**Given records**
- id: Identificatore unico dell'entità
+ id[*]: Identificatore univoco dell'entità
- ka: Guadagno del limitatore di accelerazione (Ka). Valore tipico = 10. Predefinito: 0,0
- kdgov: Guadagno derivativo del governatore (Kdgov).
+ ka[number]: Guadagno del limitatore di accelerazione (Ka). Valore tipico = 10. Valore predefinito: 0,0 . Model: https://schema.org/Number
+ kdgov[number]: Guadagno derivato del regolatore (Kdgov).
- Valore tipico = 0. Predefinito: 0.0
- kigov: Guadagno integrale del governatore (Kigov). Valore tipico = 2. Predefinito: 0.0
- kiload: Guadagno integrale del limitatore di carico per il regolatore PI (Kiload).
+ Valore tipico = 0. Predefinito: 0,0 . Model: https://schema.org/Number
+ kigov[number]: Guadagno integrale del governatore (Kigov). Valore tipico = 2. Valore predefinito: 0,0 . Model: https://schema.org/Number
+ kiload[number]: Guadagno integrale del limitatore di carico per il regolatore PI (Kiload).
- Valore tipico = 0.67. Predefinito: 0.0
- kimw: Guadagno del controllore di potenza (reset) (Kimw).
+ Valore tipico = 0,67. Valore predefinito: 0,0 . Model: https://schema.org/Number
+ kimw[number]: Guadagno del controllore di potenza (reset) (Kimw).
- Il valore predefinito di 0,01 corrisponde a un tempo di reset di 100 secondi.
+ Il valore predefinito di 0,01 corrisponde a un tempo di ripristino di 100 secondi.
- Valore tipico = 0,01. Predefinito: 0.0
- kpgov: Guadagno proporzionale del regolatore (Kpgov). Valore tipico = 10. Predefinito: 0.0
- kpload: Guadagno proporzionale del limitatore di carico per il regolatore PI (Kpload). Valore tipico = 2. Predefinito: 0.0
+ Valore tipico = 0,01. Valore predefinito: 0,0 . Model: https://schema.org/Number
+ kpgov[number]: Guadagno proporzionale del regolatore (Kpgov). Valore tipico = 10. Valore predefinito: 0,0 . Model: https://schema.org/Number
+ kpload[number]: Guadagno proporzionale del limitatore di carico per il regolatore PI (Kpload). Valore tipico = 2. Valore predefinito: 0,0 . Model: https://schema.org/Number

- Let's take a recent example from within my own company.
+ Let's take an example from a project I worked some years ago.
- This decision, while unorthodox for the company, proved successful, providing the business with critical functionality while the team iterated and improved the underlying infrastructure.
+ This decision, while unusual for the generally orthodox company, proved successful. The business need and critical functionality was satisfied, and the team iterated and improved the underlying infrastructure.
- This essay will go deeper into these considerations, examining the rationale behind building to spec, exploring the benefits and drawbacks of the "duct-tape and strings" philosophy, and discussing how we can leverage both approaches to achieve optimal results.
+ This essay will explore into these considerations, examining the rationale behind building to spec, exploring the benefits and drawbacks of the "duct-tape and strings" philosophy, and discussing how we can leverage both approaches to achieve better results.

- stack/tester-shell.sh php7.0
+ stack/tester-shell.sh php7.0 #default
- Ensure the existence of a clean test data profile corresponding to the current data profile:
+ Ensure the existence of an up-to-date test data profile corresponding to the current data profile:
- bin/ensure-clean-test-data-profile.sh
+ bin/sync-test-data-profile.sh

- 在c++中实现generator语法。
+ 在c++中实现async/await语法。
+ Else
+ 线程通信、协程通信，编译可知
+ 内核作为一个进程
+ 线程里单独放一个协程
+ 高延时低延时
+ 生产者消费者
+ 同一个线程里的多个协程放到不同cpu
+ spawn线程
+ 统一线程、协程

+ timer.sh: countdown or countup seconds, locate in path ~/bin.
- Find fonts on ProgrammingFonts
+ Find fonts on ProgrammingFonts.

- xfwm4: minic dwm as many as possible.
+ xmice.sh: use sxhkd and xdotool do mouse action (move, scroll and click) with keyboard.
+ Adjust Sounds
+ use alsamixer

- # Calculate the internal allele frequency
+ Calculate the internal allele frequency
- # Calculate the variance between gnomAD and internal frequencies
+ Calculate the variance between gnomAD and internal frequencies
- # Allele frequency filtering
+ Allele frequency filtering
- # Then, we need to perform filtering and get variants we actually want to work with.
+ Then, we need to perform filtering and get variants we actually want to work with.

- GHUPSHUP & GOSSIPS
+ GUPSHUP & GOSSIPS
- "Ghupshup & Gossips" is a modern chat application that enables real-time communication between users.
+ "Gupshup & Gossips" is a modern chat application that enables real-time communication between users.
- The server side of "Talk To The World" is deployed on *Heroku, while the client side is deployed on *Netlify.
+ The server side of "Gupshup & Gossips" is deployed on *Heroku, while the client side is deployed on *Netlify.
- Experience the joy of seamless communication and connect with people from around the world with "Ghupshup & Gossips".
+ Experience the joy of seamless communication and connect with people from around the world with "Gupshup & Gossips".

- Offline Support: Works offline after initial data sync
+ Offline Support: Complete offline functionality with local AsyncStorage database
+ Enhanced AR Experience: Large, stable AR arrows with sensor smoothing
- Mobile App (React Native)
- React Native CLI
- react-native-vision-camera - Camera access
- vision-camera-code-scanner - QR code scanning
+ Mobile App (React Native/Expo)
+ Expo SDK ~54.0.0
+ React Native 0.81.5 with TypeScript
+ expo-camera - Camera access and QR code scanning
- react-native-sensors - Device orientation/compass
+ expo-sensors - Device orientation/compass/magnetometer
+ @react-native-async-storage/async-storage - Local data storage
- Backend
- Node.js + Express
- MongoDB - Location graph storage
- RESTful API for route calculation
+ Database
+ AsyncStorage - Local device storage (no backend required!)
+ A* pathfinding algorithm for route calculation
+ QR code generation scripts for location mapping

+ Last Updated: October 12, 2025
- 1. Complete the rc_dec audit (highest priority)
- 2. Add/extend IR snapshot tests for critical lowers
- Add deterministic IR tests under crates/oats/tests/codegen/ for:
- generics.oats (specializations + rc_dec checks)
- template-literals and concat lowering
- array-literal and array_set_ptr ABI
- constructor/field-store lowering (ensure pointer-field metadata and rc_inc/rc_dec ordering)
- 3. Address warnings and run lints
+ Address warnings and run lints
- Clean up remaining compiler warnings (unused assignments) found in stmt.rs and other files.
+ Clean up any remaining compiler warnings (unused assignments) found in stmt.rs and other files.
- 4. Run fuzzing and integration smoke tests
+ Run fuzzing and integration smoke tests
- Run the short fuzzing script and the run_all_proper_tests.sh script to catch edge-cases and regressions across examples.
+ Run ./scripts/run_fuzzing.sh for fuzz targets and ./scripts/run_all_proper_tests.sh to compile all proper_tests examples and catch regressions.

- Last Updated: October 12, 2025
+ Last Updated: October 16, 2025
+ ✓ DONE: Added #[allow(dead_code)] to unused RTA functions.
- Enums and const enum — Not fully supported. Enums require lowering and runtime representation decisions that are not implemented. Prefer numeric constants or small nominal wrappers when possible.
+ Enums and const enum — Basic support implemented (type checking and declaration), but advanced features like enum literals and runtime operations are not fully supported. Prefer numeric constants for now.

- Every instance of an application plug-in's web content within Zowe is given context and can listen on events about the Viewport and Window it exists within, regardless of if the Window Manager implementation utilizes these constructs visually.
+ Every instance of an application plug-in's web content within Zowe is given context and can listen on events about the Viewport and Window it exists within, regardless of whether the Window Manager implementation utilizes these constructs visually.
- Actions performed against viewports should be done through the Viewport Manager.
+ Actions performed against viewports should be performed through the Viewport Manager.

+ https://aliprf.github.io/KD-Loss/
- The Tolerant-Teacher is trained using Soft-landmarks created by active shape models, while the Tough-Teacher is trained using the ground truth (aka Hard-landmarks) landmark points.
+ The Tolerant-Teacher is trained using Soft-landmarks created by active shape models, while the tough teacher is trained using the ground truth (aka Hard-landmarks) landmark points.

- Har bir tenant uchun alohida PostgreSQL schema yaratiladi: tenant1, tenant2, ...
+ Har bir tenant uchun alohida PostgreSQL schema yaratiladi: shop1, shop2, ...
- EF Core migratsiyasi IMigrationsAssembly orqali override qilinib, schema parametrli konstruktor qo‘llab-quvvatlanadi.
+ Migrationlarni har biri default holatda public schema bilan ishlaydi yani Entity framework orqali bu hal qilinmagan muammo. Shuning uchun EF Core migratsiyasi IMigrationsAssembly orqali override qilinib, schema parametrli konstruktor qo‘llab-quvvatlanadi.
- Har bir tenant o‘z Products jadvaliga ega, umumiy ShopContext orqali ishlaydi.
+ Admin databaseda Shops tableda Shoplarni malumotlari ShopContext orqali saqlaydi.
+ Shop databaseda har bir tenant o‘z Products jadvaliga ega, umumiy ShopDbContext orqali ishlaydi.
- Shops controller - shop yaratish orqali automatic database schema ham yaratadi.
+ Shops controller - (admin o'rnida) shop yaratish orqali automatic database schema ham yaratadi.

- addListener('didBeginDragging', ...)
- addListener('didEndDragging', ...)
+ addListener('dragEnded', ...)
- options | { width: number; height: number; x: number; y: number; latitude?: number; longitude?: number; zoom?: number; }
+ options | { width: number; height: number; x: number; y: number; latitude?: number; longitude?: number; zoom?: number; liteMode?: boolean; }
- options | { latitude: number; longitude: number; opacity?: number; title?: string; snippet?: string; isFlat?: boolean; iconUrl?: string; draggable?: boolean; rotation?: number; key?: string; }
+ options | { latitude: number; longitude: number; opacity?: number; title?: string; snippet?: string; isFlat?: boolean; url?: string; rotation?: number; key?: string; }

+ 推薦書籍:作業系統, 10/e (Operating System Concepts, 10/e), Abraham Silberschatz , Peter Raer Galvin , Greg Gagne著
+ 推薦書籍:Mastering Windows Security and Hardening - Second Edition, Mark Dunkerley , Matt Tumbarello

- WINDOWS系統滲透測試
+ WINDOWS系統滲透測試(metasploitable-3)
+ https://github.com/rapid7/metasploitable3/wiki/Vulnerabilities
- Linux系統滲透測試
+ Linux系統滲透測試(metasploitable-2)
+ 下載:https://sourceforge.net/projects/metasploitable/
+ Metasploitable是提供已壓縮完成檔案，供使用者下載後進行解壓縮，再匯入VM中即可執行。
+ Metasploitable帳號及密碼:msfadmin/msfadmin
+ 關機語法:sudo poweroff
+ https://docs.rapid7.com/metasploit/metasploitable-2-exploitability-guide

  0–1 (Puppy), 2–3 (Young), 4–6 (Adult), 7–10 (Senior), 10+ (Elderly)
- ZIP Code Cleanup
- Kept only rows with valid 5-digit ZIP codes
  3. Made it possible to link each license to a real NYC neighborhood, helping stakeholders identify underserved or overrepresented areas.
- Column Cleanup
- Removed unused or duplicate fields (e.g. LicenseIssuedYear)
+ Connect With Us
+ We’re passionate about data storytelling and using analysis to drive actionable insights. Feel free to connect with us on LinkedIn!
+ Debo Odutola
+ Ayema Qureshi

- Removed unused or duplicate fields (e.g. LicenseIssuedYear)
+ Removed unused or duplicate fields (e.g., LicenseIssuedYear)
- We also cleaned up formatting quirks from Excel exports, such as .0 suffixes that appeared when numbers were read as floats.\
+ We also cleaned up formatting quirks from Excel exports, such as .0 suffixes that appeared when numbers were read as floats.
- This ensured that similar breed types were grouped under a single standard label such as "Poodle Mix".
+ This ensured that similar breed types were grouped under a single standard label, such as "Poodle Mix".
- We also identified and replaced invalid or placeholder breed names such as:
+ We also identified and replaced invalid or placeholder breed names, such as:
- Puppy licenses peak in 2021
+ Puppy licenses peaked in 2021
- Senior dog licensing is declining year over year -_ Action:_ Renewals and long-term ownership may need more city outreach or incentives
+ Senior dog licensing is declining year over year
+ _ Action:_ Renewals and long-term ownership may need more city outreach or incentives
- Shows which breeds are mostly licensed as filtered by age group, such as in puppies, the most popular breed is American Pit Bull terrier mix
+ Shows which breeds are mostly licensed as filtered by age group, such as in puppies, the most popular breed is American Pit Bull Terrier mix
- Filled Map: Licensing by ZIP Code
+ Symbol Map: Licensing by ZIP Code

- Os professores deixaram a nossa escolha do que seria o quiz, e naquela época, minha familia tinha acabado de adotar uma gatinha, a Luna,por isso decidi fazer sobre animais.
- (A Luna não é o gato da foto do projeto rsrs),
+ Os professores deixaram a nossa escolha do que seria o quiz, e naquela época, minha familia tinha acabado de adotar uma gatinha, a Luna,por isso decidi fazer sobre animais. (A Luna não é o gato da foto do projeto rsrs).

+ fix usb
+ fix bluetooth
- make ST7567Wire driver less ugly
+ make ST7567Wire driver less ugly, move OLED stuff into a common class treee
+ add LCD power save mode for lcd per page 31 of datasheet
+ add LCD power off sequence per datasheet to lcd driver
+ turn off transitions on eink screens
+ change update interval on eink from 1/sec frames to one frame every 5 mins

**Problem**
Only lines holding the word "seamless" belong in the answer; copy each one from the material.

**Answer to this exercise**
- Experience the joy of seamless communication and connect with people from around the world with "Ghupshup & Gossips".
+ Experience the joy of seamless communication and connect with people from around the world with "Gupshup & Gossips".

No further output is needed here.